Re: [PATCH v1 3/3] convert: add filter.<driver>.useProtocol option

Lars Schneider <larsxschneider@xxxxxxxxx> · Sun, 24 Jul 2016 20:36:50 +0200

On 23 Jul 2016, at 02:11, Jakub Narębski <jnareb@xxxxxxxxx> wrote:

> W dniu 2016-07-22 o 17:49, larsxschneider@xxxxxxxxx pisze:
>> From: Lars Schneider <larsxschneider@xxxxxxxxx>
> 
> Nb. this line is only needed if you want author name and/or date
> different from the email sender, or if you have sender line misconfigured
> (e.g. lacking the human readable name).

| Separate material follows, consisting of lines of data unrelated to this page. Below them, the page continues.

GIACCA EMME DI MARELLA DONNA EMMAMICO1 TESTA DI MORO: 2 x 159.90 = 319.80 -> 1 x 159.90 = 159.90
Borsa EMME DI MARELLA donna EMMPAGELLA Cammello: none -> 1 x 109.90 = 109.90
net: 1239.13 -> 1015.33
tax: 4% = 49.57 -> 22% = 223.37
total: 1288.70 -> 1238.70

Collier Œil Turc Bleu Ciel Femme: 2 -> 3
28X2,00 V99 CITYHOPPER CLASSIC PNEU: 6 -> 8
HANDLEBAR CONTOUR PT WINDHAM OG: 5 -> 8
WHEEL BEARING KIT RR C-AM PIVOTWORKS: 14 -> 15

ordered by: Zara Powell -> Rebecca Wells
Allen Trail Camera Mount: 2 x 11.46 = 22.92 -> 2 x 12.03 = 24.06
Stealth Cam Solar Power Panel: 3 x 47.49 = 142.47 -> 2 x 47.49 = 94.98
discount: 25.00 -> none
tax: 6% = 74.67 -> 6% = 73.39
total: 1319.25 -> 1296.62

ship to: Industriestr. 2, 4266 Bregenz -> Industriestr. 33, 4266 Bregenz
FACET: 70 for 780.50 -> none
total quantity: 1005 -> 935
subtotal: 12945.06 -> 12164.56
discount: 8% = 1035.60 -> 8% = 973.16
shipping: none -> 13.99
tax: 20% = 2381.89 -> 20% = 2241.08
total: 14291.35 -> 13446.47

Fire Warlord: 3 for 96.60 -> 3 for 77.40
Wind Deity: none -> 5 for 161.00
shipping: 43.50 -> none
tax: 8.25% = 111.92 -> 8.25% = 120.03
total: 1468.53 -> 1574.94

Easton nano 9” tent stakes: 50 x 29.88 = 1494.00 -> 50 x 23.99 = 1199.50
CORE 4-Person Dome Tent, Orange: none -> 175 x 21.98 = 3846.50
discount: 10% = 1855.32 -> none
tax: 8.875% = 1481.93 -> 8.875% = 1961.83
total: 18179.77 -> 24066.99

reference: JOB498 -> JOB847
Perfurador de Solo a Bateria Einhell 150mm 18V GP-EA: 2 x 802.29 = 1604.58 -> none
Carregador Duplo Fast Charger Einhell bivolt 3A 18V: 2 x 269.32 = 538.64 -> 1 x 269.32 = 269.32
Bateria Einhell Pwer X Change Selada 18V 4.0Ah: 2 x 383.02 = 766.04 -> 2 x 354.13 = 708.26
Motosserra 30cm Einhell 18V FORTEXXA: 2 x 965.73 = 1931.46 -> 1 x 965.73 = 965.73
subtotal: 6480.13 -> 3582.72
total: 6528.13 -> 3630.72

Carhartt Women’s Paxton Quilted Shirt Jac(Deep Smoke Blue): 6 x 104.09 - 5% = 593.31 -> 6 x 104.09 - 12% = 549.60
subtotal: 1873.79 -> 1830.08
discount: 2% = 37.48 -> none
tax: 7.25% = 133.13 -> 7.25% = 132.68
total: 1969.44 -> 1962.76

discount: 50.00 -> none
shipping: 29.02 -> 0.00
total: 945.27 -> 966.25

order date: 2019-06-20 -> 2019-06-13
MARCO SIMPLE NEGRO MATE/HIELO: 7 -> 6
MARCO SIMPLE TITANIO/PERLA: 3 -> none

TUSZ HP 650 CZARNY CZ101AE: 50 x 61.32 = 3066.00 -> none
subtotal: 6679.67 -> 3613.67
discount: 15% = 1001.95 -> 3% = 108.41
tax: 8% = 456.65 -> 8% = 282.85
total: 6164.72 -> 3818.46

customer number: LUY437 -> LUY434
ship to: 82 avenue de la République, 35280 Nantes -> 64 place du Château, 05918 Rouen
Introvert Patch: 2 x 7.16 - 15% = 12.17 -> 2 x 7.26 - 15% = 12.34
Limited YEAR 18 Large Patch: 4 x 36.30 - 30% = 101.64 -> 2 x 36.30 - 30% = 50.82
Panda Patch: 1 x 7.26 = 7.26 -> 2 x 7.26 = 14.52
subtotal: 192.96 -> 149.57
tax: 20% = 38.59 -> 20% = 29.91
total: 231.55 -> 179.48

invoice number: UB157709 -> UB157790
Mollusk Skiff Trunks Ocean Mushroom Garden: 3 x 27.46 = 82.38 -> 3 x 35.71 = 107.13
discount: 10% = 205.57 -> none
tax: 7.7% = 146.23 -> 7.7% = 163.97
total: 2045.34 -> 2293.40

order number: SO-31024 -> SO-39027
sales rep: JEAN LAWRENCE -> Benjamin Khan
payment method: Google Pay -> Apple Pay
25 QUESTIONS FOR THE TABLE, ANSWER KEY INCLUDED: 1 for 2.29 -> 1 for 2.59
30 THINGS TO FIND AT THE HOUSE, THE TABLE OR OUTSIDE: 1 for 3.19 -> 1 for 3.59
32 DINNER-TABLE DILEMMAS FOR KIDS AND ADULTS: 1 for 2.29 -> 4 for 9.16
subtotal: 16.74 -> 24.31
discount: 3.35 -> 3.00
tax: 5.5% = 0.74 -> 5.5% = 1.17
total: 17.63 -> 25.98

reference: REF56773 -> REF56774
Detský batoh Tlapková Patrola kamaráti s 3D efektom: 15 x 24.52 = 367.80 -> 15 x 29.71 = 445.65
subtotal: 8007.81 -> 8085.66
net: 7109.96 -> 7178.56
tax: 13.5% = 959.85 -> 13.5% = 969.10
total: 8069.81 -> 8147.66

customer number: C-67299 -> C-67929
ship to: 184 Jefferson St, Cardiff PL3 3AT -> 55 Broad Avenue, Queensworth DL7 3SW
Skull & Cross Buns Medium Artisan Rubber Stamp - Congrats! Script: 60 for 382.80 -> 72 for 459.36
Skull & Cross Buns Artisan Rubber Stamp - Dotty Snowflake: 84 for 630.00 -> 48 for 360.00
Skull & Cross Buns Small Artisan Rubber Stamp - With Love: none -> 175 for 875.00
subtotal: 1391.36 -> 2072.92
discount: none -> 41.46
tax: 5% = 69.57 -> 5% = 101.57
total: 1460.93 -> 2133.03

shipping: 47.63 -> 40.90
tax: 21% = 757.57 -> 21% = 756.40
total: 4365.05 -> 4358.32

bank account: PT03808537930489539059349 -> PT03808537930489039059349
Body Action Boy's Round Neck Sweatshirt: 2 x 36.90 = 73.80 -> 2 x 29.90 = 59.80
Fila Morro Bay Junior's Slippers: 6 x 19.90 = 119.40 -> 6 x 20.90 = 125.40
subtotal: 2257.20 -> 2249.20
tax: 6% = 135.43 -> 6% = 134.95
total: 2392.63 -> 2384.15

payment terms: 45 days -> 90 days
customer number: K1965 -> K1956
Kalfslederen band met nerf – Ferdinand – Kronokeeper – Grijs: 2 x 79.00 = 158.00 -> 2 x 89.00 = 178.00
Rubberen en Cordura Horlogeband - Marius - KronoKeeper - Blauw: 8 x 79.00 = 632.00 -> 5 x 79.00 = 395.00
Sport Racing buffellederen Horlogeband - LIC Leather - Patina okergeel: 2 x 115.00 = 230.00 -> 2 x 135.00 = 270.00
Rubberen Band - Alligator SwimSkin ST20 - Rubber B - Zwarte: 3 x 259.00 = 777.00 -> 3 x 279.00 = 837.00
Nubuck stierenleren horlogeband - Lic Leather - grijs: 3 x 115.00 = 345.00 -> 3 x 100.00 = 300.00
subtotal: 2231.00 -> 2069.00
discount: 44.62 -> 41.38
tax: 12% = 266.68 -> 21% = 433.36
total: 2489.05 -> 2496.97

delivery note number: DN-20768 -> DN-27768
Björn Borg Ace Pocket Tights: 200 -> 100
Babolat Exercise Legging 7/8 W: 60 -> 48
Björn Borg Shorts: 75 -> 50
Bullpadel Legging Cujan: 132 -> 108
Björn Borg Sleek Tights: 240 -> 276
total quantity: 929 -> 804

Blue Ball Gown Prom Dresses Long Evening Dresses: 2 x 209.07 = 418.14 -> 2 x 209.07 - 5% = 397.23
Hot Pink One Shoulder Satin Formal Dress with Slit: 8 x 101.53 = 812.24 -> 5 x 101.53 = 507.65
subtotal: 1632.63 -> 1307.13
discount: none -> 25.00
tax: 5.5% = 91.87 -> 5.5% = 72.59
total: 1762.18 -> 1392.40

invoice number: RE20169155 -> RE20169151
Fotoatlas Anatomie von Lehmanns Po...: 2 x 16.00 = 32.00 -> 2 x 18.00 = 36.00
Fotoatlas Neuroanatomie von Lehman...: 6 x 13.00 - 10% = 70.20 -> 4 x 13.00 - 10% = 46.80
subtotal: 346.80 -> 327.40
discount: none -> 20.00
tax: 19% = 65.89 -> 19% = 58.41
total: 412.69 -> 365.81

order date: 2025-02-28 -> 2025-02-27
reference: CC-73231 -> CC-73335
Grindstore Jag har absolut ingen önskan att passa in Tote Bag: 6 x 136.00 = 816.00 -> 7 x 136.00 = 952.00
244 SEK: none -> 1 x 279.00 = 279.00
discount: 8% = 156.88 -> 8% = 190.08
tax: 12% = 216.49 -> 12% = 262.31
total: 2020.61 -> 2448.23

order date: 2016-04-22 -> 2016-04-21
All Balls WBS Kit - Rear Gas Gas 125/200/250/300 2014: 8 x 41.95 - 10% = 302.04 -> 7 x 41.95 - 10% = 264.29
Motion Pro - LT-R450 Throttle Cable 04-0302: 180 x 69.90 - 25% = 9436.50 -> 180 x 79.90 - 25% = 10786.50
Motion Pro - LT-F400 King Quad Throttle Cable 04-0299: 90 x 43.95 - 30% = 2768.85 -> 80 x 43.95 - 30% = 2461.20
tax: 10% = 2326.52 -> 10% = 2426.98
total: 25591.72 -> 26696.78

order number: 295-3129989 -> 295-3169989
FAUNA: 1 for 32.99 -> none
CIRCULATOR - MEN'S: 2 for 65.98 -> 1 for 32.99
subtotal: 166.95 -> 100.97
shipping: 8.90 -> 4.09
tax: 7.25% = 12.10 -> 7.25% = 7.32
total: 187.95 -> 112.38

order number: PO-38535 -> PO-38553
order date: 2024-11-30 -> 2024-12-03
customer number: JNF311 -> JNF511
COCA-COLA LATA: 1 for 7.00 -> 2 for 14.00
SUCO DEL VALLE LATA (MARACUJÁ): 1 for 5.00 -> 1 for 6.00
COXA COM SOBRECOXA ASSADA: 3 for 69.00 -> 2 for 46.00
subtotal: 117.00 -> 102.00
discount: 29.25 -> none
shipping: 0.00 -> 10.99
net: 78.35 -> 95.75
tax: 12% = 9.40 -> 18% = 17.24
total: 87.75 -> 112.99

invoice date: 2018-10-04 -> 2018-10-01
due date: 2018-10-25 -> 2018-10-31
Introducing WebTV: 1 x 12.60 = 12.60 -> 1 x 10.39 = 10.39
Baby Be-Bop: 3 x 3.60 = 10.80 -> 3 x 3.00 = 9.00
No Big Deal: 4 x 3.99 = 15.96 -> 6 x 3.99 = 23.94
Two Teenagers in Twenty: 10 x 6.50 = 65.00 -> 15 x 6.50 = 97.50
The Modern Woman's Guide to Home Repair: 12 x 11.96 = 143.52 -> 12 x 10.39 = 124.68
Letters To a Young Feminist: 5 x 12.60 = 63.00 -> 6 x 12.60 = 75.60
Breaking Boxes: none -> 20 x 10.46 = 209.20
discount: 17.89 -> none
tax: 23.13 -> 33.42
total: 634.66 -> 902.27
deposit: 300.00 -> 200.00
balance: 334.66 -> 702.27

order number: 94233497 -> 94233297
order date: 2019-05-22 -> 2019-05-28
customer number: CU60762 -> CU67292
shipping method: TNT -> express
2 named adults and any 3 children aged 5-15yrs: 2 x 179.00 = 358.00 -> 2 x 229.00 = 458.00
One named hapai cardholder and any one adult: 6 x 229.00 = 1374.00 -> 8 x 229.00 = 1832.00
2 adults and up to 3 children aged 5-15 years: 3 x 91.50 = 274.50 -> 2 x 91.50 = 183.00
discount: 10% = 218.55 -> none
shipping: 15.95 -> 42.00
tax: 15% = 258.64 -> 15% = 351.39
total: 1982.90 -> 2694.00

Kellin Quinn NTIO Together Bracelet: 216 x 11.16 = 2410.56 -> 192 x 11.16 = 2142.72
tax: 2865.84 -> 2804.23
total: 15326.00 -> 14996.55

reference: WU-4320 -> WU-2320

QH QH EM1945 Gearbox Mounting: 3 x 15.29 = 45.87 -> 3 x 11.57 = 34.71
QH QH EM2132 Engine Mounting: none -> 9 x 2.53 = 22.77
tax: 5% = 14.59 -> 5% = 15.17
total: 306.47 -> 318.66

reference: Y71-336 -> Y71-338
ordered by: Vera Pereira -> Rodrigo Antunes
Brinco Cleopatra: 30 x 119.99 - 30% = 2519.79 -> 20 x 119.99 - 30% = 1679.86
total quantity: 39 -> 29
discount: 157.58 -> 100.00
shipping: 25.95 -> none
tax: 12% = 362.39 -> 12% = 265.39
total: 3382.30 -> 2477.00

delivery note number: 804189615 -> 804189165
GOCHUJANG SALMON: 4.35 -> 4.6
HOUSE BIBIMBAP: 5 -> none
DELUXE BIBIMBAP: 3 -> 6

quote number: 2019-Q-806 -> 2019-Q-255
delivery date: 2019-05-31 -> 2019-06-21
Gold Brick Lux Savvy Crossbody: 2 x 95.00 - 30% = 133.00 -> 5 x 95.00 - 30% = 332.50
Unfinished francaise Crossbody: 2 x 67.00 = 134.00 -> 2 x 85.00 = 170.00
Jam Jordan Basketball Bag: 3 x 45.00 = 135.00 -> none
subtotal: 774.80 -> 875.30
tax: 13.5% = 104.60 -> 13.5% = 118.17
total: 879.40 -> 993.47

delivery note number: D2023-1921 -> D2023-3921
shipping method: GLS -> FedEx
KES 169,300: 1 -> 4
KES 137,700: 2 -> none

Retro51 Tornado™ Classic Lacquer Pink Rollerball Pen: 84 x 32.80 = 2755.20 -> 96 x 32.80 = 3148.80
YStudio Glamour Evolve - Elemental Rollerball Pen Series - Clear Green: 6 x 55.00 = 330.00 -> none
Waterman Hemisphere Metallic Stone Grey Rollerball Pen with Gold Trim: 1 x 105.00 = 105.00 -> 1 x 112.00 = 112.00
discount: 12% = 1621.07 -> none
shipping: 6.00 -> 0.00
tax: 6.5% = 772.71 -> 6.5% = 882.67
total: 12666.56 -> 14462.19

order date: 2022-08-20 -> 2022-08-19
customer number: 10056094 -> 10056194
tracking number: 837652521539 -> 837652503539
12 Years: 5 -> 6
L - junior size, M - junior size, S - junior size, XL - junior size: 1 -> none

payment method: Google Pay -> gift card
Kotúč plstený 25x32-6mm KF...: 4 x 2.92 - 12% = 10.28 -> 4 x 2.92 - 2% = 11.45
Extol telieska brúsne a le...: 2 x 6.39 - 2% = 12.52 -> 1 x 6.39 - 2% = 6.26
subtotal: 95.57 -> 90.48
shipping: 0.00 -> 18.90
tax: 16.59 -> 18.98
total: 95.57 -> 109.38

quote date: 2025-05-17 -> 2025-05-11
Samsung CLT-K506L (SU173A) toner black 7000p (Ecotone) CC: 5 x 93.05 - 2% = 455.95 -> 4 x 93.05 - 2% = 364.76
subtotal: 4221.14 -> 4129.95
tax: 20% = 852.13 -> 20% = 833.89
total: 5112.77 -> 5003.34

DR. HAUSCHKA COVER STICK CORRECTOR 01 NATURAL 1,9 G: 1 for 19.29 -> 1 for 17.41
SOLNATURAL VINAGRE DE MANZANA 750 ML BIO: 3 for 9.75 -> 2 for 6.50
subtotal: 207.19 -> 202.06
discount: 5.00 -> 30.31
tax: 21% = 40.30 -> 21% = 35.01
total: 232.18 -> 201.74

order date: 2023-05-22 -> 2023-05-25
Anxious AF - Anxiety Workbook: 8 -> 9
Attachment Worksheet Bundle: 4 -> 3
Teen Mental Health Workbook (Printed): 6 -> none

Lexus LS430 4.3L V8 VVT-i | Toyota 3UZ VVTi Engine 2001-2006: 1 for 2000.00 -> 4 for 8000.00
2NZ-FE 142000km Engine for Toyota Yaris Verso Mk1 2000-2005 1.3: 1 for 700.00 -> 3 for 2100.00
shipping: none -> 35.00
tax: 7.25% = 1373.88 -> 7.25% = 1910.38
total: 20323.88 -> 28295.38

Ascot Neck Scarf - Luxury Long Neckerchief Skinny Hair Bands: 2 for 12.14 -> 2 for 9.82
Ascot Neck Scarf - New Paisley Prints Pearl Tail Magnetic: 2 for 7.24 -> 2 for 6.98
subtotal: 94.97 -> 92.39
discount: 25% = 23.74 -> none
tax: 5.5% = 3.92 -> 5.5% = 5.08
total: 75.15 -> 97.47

I use "git format-patch" to generate these emails:

git format-patch --cover-letter --subject-prefix="PATCH ..." -M $BASE -o $OUTPUT

How would I disable this line? (I already checked the man page to no avail).
Plus, what does "Nb" stand for? :-)

>> Git's clean/smudge mechanism invokes an external filter process for every
>> single blob that is affected by a filter. If Git filters a lot of blobs
>> then the startup time of the external filter processes can become a
>> significant part of the overall Git execution time.
> 
> Do I understand it correctly (from the commit description) that with
> this new option you start one filter process for the whole life of
> the Git command (e.g. `git add .`), which may perform more than one
> cleanup, but do not create a daemon or daemon-like process which
> would live for several commands invocations?

Correct!

>> This patch adds the filter.<driver>.useProtocol option which, if enabled,
>> keeps the external filter process running and processes all blobs with
>> the following protocol over stdin/stdout.
> 
> I agree with Junio that the name "useProtocol" is bad, and not quite
> right. Perhaps "persistent" would be better? Also, what is the value
> of `filter.<driver>.useProtocol`: boolean? or a script name?

I agree that the name is not ideal. "UseProtocol" as it is would be a boolean. 
I thought about "persistent" but this name wouldn't convey the scope of the 
persistency ("persistent for one Git operation" vs. "persistent for many Git 
operations"). What do you think about the protocol as int version idea
described in $gmane/300155 ?

> I also agree that we might wat to be able to keep clean and smudge
> filters separate, but be able to run a single program if they are
> both the same. I think there is a special case for filter unset,
> and/or filter being "cat" -- we would want to keep that.

Since 1a8630d there is a more efficient way to unset a filter ;-)
Can you think of other cases where the separation would be useful?

> My proposal is to use `filter.<driver>.persistent` as an addition
> to 'clean' and 'smudge' variables, with the following possible
> values:
> 
>  * none (the default)
>  * clean
>  * smudge
>  * both

That could work. However, I am not convinced, yet, that separate
filters are an actual use case.

> I assume that either Git would have to start multiple filter
> commands for multi-threaded operation, or the protocol would have
> to be extended to make persistent filter fork itself.

I think it would be better to have Git start multiple filter commands
to keep the protocol as simple and error free as possible.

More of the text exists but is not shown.